# Work item
Copy each line below that has "height".

[Items from a dataset]
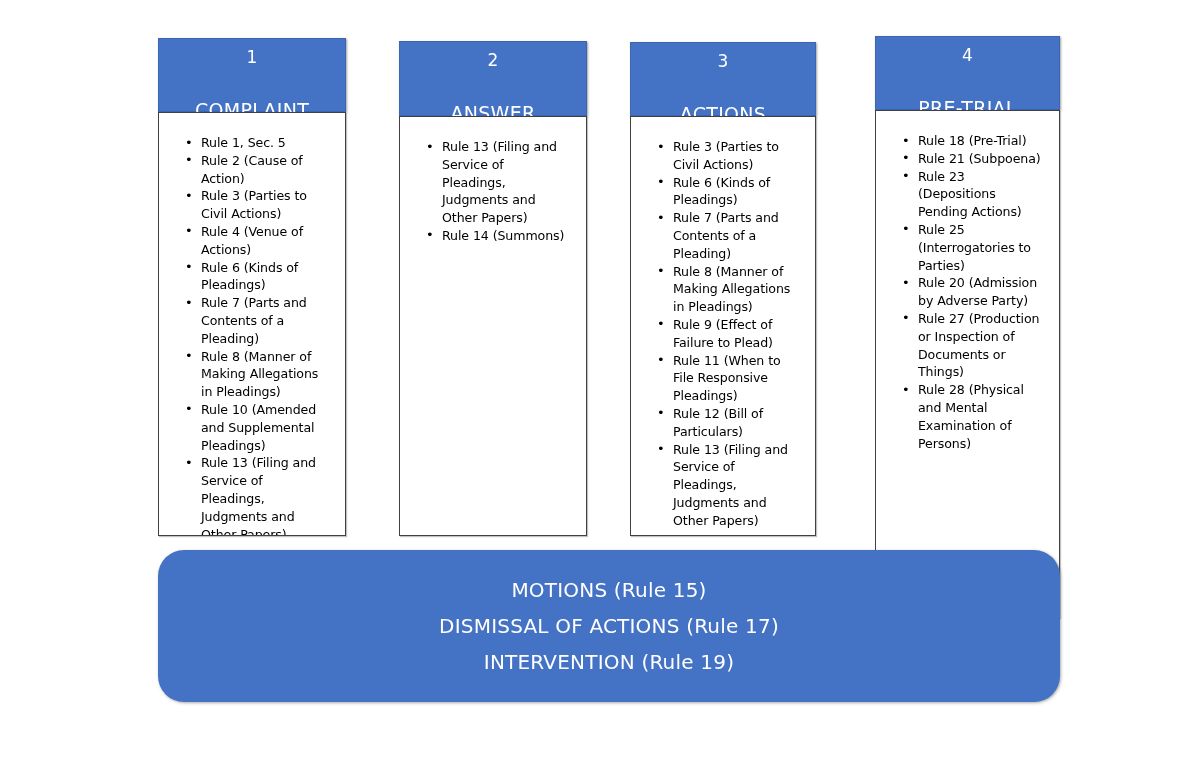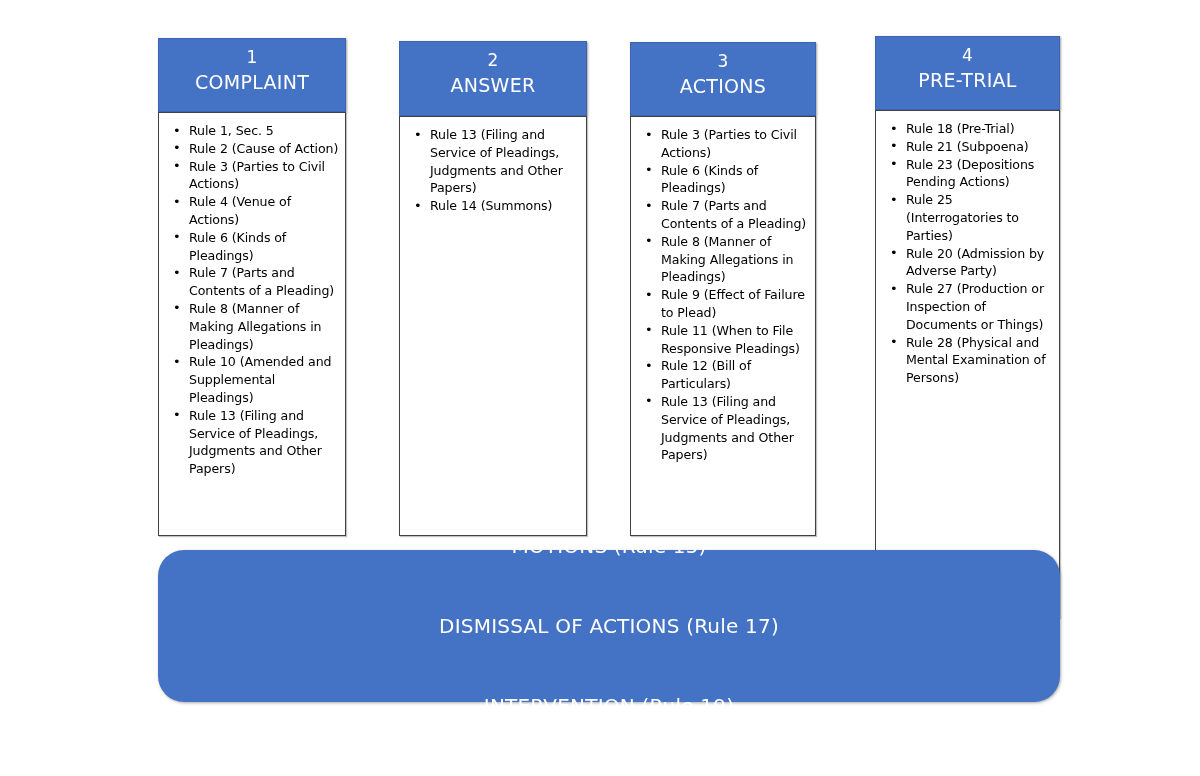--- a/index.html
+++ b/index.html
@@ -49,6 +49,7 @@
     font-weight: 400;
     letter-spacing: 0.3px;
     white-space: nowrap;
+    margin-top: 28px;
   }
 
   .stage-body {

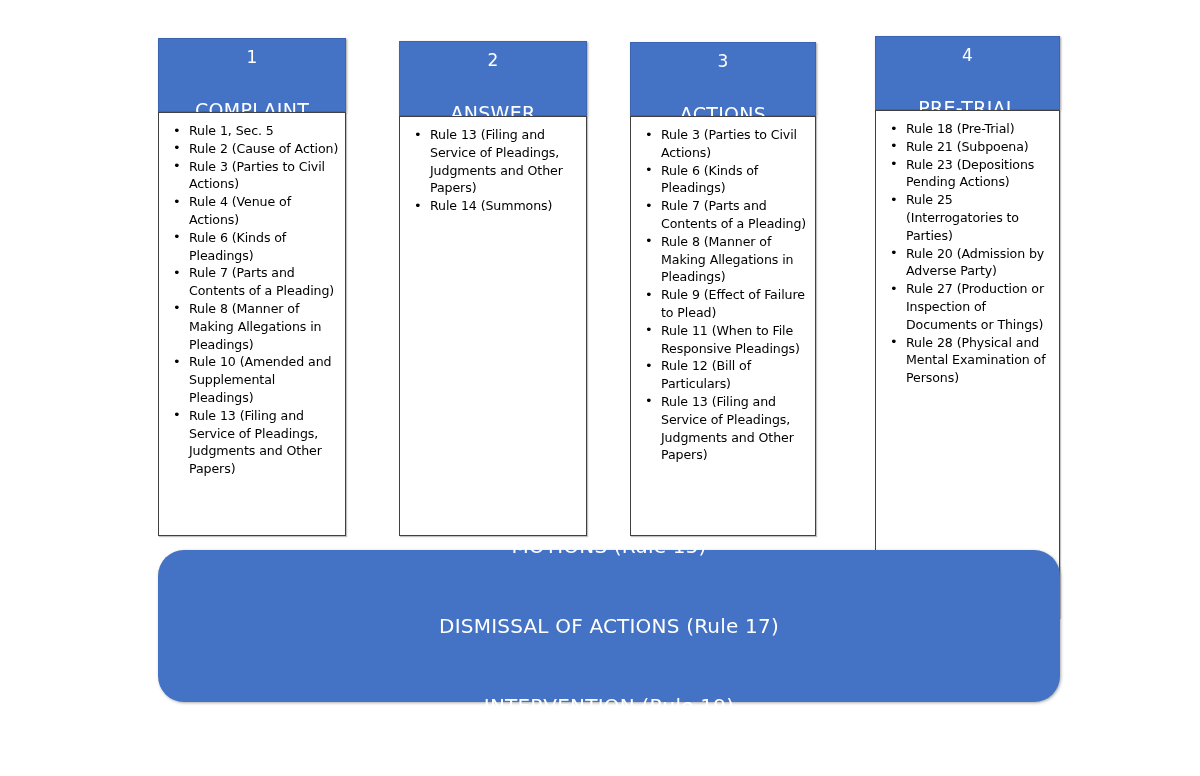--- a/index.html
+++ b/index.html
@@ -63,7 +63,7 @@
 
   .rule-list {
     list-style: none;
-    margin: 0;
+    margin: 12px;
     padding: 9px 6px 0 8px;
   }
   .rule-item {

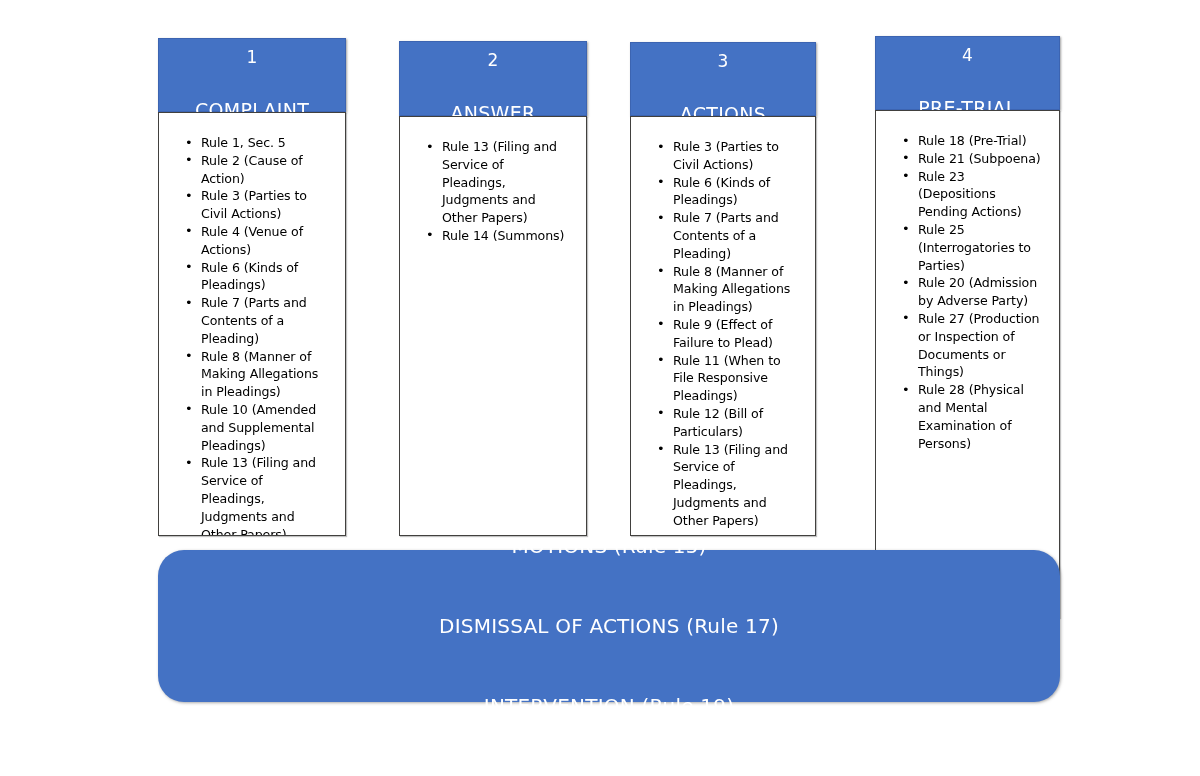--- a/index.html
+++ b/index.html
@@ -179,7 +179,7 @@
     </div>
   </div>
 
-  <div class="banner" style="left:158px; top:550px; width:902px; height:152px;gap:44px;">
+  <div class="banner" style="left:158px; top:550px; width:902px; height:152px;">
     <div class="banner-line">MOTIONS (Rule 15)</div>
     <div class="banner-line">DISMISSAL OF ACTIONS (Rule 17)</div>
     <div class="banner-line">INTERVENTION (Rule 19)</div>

# Written answer
-  <div class="banner" style="left:158px; top:550px; width:902px; height:152px;gap:44px;">
+  <div class="banner" style="left:158px; top:550px; width:902px; height:152px;">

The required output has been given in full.